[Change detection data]
=======
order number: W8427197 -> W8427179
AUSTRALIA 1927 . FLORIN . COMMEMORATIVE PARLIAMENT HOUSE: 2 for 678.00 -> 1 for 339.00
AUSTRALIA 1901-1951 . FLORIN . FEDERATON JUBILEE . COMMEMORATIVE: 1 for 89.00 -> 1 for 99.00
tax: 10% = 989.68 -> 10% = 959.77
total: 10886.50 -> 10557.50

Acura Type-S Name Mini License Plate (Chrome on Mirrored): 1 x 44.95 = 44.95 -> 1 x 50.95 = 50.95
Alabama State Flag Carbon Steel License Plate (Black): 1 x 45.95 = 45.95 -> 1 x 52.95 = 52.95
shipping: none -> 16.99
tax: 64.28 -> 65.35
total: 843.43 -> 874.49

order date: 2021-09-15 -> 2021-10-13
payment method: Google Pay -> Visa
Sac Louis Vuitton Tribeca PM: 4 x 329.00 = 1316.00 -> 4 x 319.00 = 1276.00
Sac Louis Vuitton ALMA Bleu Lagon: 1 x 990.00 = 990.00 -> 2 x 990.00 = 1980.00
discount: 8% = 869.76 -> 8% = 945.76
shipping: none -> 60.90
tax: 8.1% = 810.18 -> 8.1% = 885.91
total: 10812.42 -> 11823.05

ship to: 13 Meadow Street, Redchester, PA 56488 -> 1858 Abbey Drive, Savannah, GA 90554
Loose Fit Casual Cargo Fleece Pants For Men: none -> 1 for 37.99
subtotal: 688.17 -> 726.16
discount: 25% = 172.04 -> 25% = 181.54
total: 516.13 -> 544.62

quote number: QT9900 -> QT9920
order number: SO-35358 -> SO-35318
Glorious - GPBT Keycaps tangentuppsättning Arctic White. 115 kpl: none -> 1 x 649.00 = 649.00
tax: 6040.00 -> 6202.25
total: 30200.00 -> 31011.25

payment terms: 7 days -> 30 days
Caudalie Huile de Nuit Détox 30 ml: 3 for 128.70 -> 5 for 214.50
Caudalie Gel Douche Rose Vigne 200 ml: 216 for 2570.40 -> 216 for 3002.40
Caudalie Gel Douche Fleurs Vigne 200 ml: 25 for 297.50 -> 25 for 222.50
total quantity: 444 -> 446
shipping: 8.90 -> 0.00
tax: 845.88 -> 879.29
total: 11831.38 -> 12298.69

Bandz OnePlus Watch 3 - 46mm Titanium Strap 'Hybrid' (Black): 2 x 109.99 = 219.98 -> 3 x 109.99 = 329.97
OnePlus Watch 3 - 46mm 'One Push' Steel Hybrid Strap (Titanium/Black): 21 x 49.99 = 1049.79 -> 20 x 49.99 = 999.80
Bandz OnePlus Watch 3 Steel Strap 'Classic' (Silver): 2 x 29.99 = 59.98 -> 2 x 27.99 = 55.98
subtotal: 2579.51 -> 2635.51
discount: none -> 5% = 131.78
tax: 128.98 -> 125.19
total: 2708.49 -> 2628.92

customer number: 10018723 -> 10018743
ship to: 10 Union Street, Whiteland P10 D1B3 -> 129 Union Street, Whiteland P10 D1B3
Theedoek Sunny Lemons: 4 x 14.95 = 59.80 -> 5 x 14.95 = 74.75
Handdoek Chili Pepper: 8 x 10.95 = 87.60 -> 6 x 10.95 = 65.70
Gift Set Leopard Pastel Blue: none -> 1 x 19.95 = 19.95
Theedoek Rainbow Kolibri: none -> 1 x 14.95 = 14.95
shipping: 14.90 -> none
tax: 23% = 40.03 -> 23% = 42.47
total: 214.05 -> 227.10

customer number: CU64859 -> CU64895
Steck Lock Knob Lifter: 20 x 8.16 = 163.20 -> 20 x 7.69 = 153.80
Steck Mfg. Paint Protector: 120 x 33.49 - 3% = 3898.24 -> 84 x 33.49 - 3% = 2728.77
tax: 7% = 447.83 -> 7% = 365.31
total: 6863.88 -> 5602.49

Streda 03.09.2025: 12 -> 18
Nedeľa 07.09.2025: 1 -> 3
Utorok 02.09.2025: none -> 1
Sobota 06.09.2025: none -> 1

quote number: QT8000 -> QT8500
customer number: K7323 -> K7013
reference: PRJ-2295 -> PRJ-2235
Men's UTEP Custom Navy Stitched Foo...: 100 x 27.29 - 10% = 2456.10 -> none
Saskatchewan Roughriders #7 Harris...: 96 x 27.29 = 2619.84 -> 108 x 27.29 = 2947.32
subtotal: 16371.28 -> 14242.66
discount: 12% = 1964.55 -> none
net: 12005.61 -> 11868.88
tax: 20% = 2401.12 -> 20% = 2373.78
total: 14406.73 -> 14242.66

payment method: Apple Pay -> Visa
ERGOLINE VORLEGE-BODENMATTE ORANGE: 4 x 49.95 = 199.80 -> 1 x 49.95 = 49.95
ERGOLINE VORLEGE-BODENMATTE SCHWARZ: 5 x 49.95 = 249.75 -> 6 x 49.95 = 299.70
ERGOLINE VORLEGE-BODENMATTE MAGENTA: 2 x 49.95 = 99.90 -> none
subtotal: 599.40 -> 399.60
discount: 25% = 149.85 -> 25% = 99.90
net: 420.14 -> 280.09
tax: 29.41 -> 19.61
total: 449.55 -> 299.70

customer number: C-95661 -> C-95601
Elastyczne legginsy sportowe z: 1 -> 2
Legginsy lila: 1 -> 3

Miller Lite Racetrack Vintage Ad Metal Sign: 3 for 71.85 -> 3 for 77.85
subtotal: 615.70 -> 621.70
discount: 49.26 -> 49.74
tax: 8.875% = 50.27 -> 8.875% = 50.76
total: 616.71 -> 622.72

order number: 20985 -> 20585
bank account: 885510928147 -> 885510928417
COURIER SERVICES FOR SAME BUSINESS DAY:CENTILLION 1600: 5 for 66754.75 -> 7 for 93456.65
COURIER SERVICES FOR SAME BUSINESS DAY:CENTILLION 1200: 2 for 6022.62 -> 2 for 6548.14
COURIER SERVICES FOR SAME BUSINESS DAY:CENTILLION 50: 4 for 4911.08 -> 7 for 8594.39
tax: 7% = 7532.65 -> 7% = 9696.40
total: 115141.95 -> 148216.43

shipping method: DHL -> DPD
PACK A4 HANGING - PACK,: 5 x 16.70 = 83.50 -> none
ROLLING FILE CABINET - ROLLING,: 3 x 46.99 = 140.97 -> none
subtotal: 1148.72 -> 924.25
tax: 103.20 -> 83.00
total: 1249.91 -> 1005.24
=======
Try it: Go to the line with "OnePlus Watch 3 - 46mm 'One" in the entries above and repeat every line from there through the line with "ship to: 10", exactly and with no other text.

Answer to this problem:
OnePlus Watch 3 - 46mm 'One Push' Steel Hybrid Strap (Titanium/Black): 21 x 49.99 = 1049.79 -> 20 x 49.99 = 999.80
Bandz OnePlus Watch 3 Steel Strap 'Classic' (Silver): 2 x 29.99 = 59.98 -> 2 x 27.99 = 55.98
subtotal: 2579.51 -> 2635.51
discount: none -> 5% = 131.78
tax: 128.98 -> 125.19
total: 2708.49 -> 2628.92

customer number: 10018723 -> 10018743
ship to: 10 Union Street, Whiteland P10 D1B3 -> 129 Union Street, Whiteland P10 D1B3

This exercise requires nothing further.